A switch failure in the London Internet Exchange (Linx) yesterday led to a cascading failure and temporary loss of throughput for a number of UK ISPs. Although Linx has a fully-redundant network with parallel topography from two different manufacturers, Brocade and Extreme Networks, only one side failed - but Linx declined to say which.
"The network is in a stable state now and we're working with our switch partner to resolve the problem completely", Malcolm Hutty, public affairs director for Linx, told ZDNet UK. "We're still investigating, but the problem appears to be most likely software related".
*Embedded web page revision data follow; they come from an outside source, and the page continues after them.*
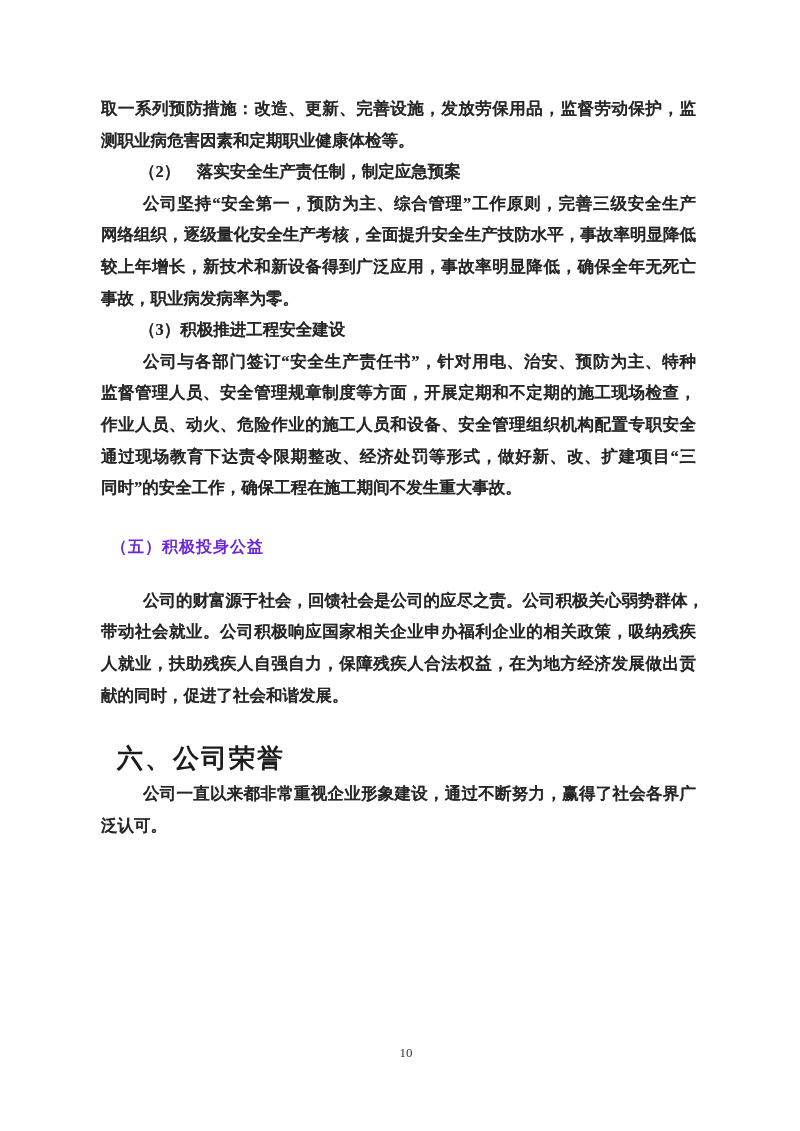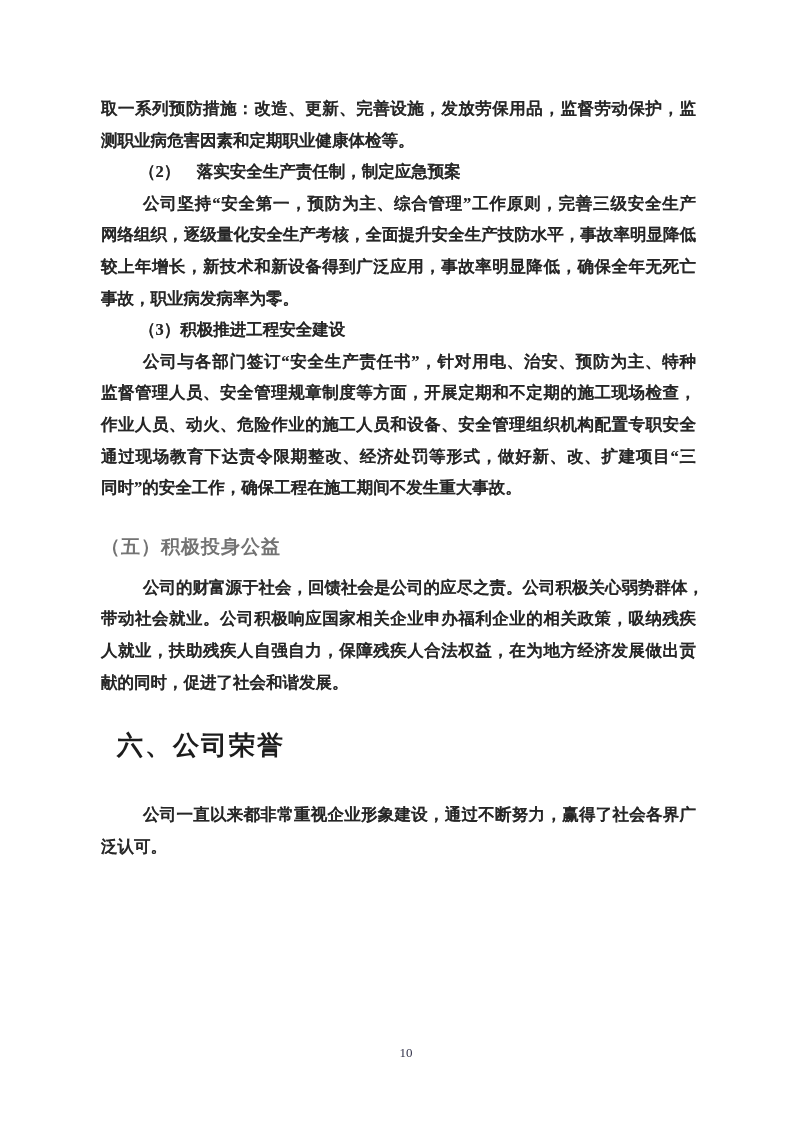"（五）积极投身公益" .h-sub { color: #737373 -> #6d28d9; font-size: 19px -> 16px; margin-left: none -> 10px }
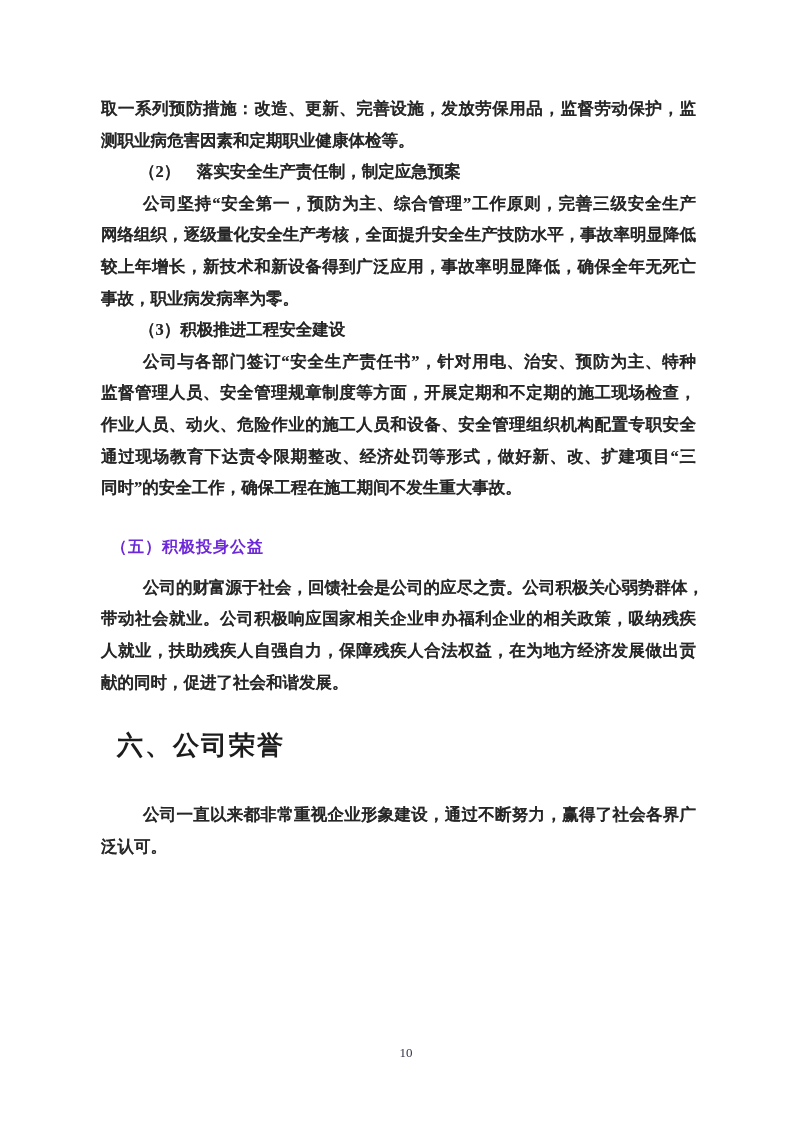"公司的财富源于社会，回馈社会是公司的应尽之责。公司积极关心弱势群体，" .gap-after-h-sub { margin-top: 9px -> 22px }
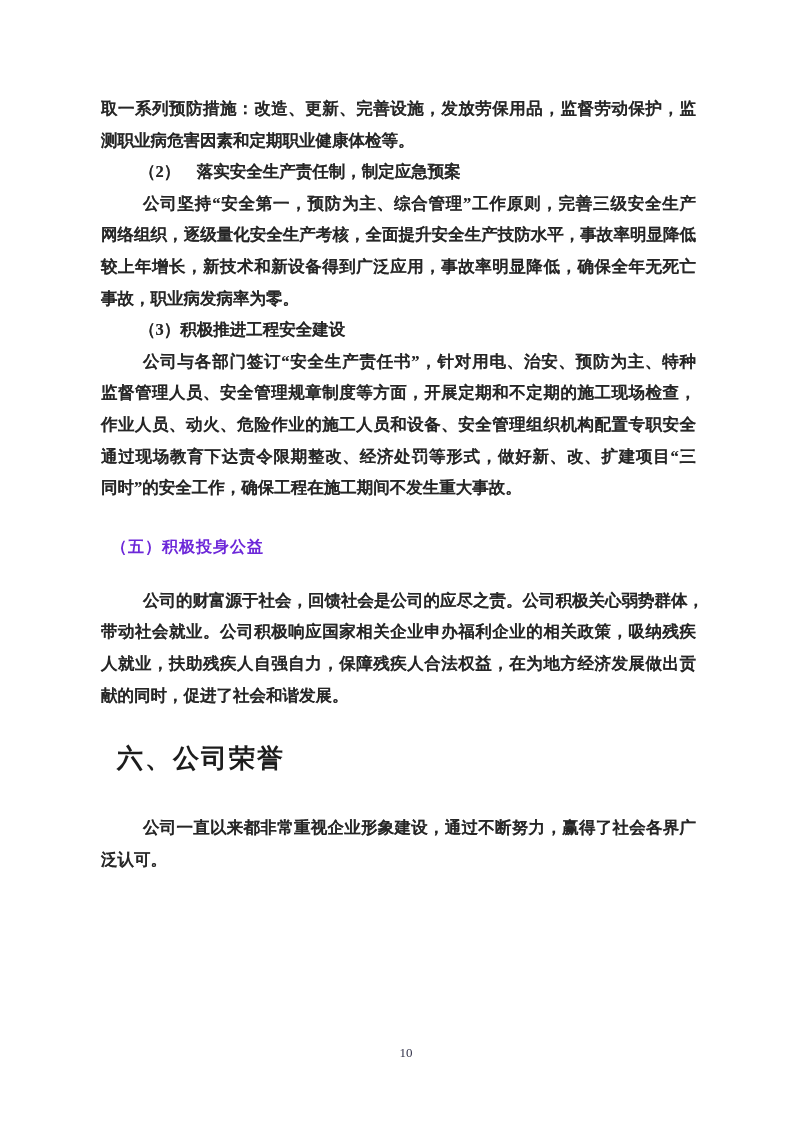"公司一直以来都非常重视企业形象建设，通过不断努力，赢得了社会各界广" .gap-after-h-main { margin-top: 34px -> none }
Statistics from Linx during the problem period showed short but significant outages and a number of periods of restoration followed by further restrictions. This was due to connected ISP routers discovering the problem themselves and rerouting to alternatives at different times, said Hutty.
"We have two peering lans, but not every member is connected to the second one.", Hutty said. "Some of our members are linked to the high availability network, others have connections to other networks such as DE-CIX in Frankfurt and so on, and switch to those if there's a problem. There were various phases of the outage, and in the early phase, if packets are being dropped but the peering session stays up, the ISP's router doesn't know there's a problem. When the session fails, it's a cue to the member router that there's a problem and it switches to an alternate network. Before that point there'll be degraded service."
Linx is the biggest Internet exchange point in the UK, and the third largest in Europe by average throughput. It has over 300 member ISPs connected to it.